The Keeper of the Keys: In Depth
Probably the bit of fore-shadowing that screams right out at me here in chapter 4 is about Voldemort himself. Hagrid is describing how Voldemort disappeared, but that he doesn’t think that he’s dead. About how he doesn’t think there was enough human left in him to die. How very right Hagrid was. Starting with this first book we learn that Voldemort has been hiding out for 11 years waiting to get just enough strength to take up in one of his followers bodies. He spends time while there drinking the blood of unicorns just to keep him alive long enough to find the Sorcerer’s Stone. This act of horror clearly shows his lack of humanity, but does not reveal the deepest secret truth. Hagrid is completely right, Voldemort does not have enough human in him to die, and it’s not until book six that we find out exactly what that means. When we do discover the startling, terrifying truth about how Voldemort has been systematically removing parts of his soul in order to attain immortality, we forget this simple statement made by Hagrid waaaay back in book one.
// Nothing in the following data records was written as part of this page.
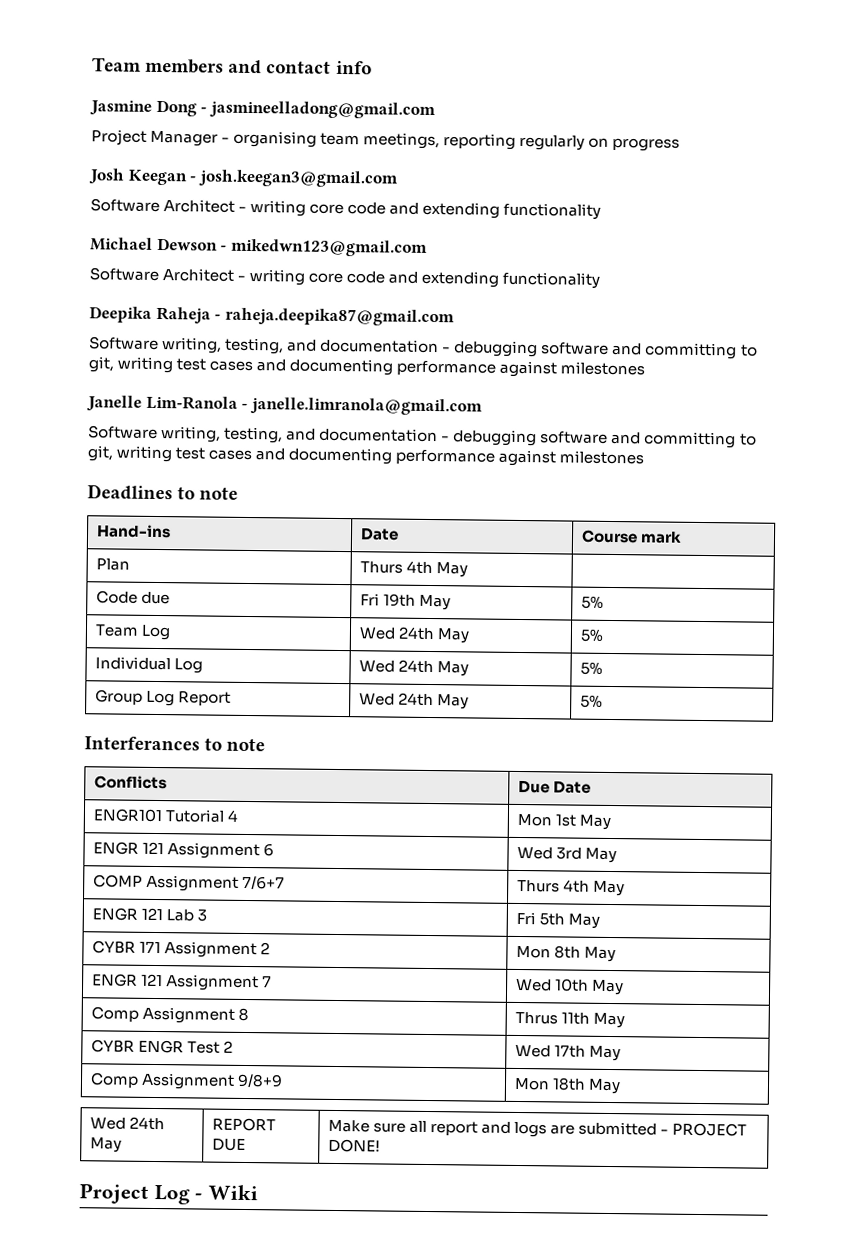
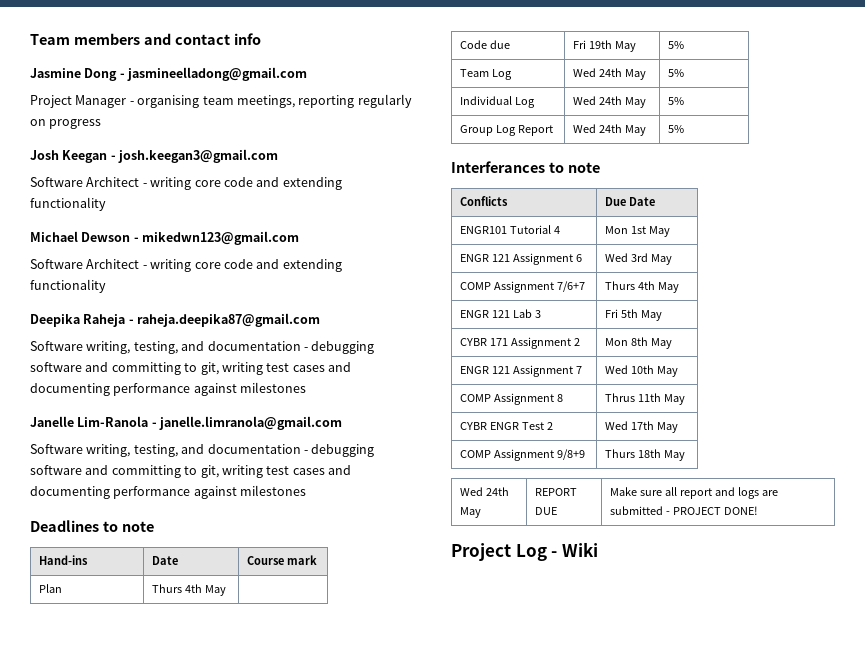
- Comp Assignment 8 | Thrus 11th May
+ COMP Assignment 8 | Thrus 11th May
- Comp Assignment 9/8+9 | Mon 18th May
+ COMP Assignment 9/8+9 | Thurs 18th May

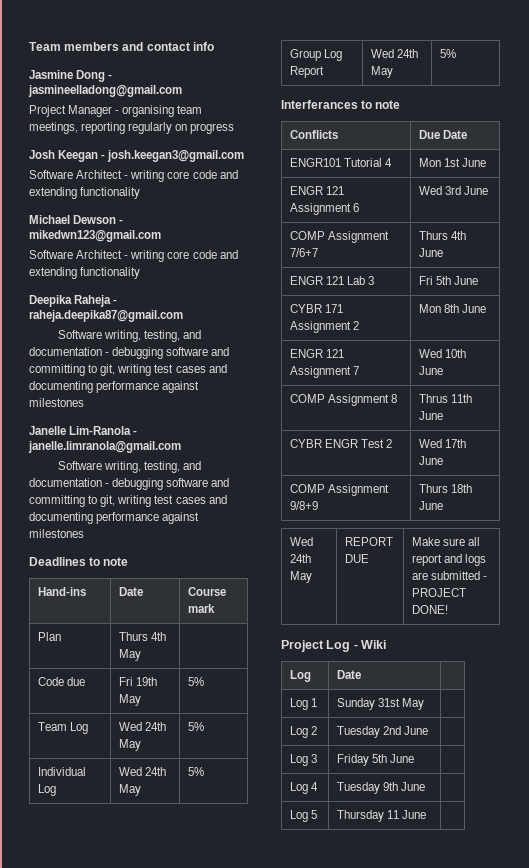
- ENGR101 Tutorial 4 | Mon 1st May
+ ENGR101 Tutorial 4 | Mon 1st June
- ENGR 121 Assignment 6 | Wed 3rd May
+ ENGR 121 Assignment 6 | Wed 3rd June
- COMP Assignment 7/6+7 | Thurs 4th May
+ COMP Assignment 7/6+7 | Thurs 4th June
- ENGR 121 Lab 3 | Fri 5th May
+ ENGR 121 Lab 3 | Fri 5th June
- CYBR 171 Assignment 2 | Mon 8th May
+ CYBR 171 Assignment 2 | Mon 8th June
- ENGR 121 Assignment 7 | Wed 10th May
+ ENGR 121 Assignment 7 | Wed 10th June
- COMP Assignment 8 | Thrus 11th May
+ COMP Assignment 8 | Thrus 11th June
- CYBR ENGR Test 2 | Wed 17th May
+ CYBR ENGR Test 2 | Wed 17th June
- COMP Assignment 9/8+9 | Thurs 18th May
+ COMP Assignment 9/8+9 | Thurs 18th June
+ Log | Date |
+ Log 1 | Sunday 31st May |
+ Log 2 | Tuesday 2nd June |
+ Log 3 | Friday 5th June |
+ Log 4 | Tuesday 9th June |
+ Log 5 | Thursday 11 June |

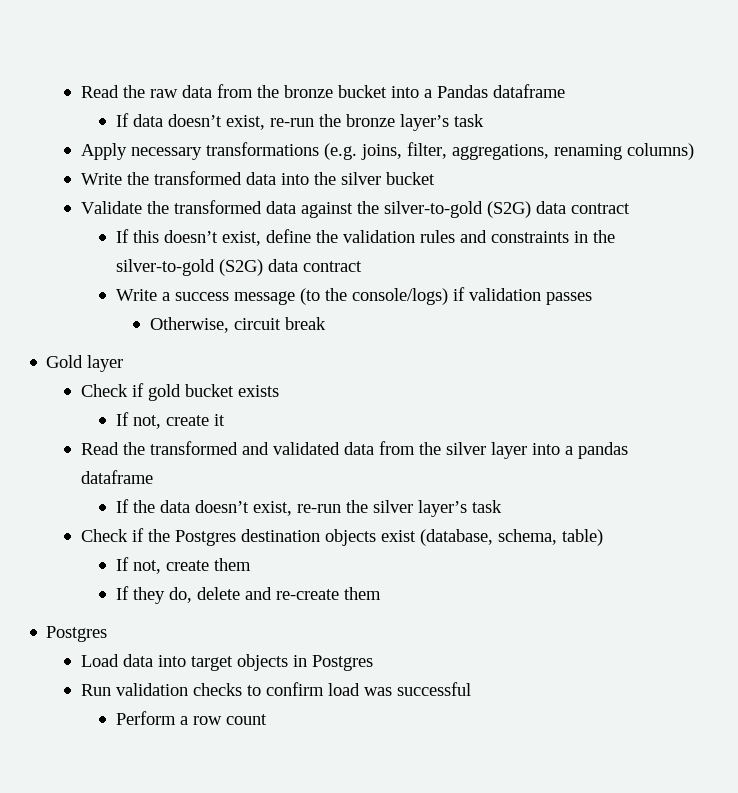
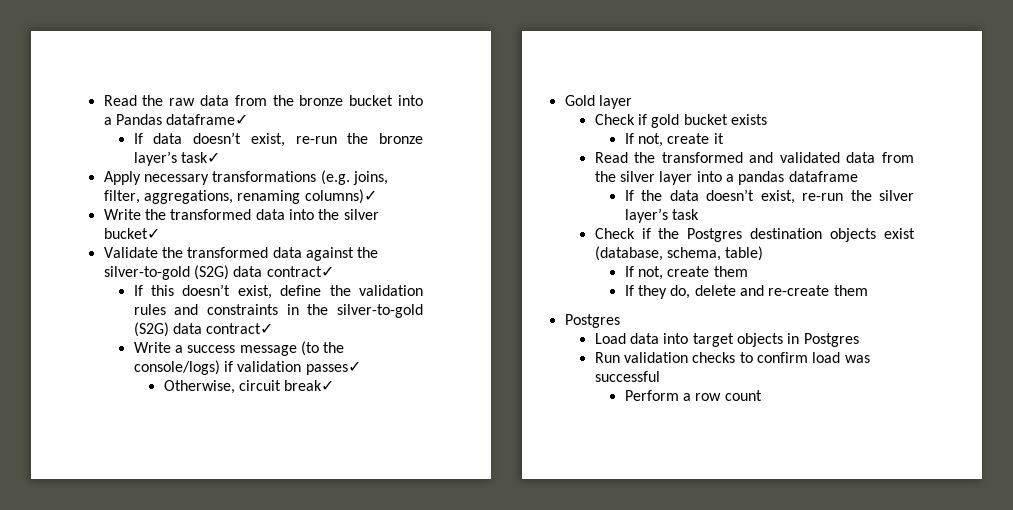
- Read the raw data from the bronze bucket into a Pandas dataframe
+ Read the raw data from the bronze bucket into a Pandas dataframe✓
- If data doesn’t exist, re-run the bronze layer’s task
+ If data doesn’t exist, re-run the bronze layer’s task✓
- Apply necessary transformations (e.g. joins, filter, aggregations, renaming columns)
+ Apply necessary transformations (e.g. joins, filter, aggregations, renaming columns)✓
- Write the transformed data into the silver bucket
+ Write the transformed data into the silver bucket✓
- Validate the transformed data against the silver-to-gold (S2G) data contract
+ Validate the transformed data against the silver-to-gold (S2G) data contract✓
- If this doesn’t exist, define the validation rules and constraints in the silver-to-gold (S2G) data contract
+ If this doesn’t exist, define the validation rules and constraints in the silver-to-gold (S2G) data contract✓
- Write a success message (to the console/logs) if validation passes
+ Write a success message (to the console/logs) if validation passes✓
- Otherwise, circuit break
+ Otherwise, circuit break✓

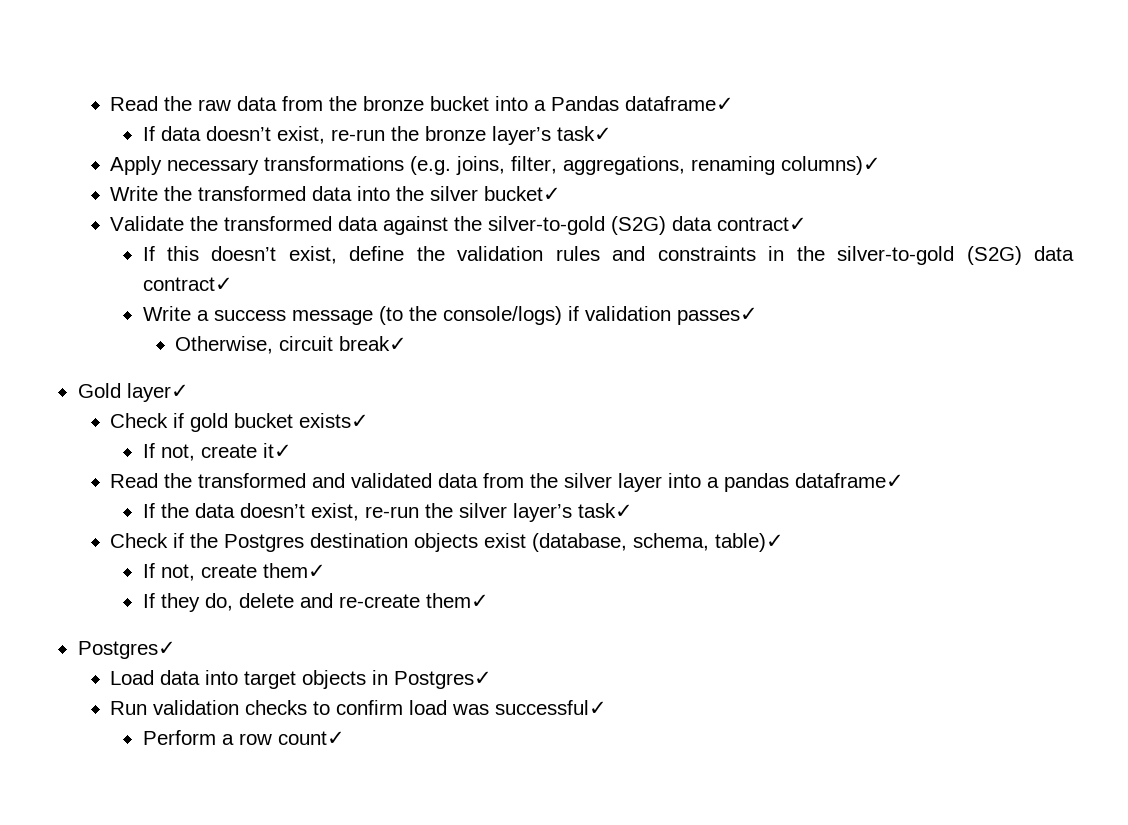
- Gold layer
+ Gold layer✓
- Check if gold bucket exists
- If not, create it
+ Check if gold bucket exists✓
+ If not, create it✓
- Read the transformed and validated data from the silver layer into a pandas dataframe
+ Read the transformed and validated data from the silver layer into a pandas dataframe✓
- If the data doesn’t exist, re-run the silver layer’s task
+ If the data doesn’t exist, re-run the silver layer’s task✓
- Check if the Postgres destination objects exist (database, schema, table)
- If not, create them
+ Check if the Postgres destination objects exist (database, schema, table)✓
+ If not, create them✓
- If they do, delete and re-create them
- Postgres
+ If they do, delete and re-create them✓
+ Postgres✓
- Load data into target objects in Postgres
+ Load data into target objects in Postgres✓
- Run validation checks to confirm load was successful
+ Run validation checks to confirm load was successful✓
- Perform a row count
+ Perform a row count✓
In this chapter we also see more foreshadowing of Chamber of Secrets. Hagrids wand is, for some strange reason, a pink umbrella. In this chapter we don’t understand how important a wand is, or how unbearable it would be for a wizard for his to be broken and removed from him. In this we see some of Dumbledore’s beneficence. This giant was expelled, done something so wrong that his wand was snapped in two and he’s not allowed to do magic, but Hagrid is not in Azkaban… He is working at Hogwarts, with the very children he is accused of attempting to murder. Did Dumbledore really have that much power with the former Minister of Magic? I think he did. One thing I wonder about this entire situation is why the Death Eaters, upon capture and conviction, didn’t have their wands broken, or better yet burned? They all break out of prison, and there are their wands, safe and whole as the day they got them… To get back to the first part of this section, though, here is another little nugget. Hagrid is not allowed to do magic. There is not a big deal made out of it. It’s not a big shocking revalation. It is simply a fact, but then we move on to Chamber of Secrets and find out why. And that IS a big shocking revalation. Just another way of telling us that J.K. Rowling planned out these books from beginning to end, literally, before the first one was ever published.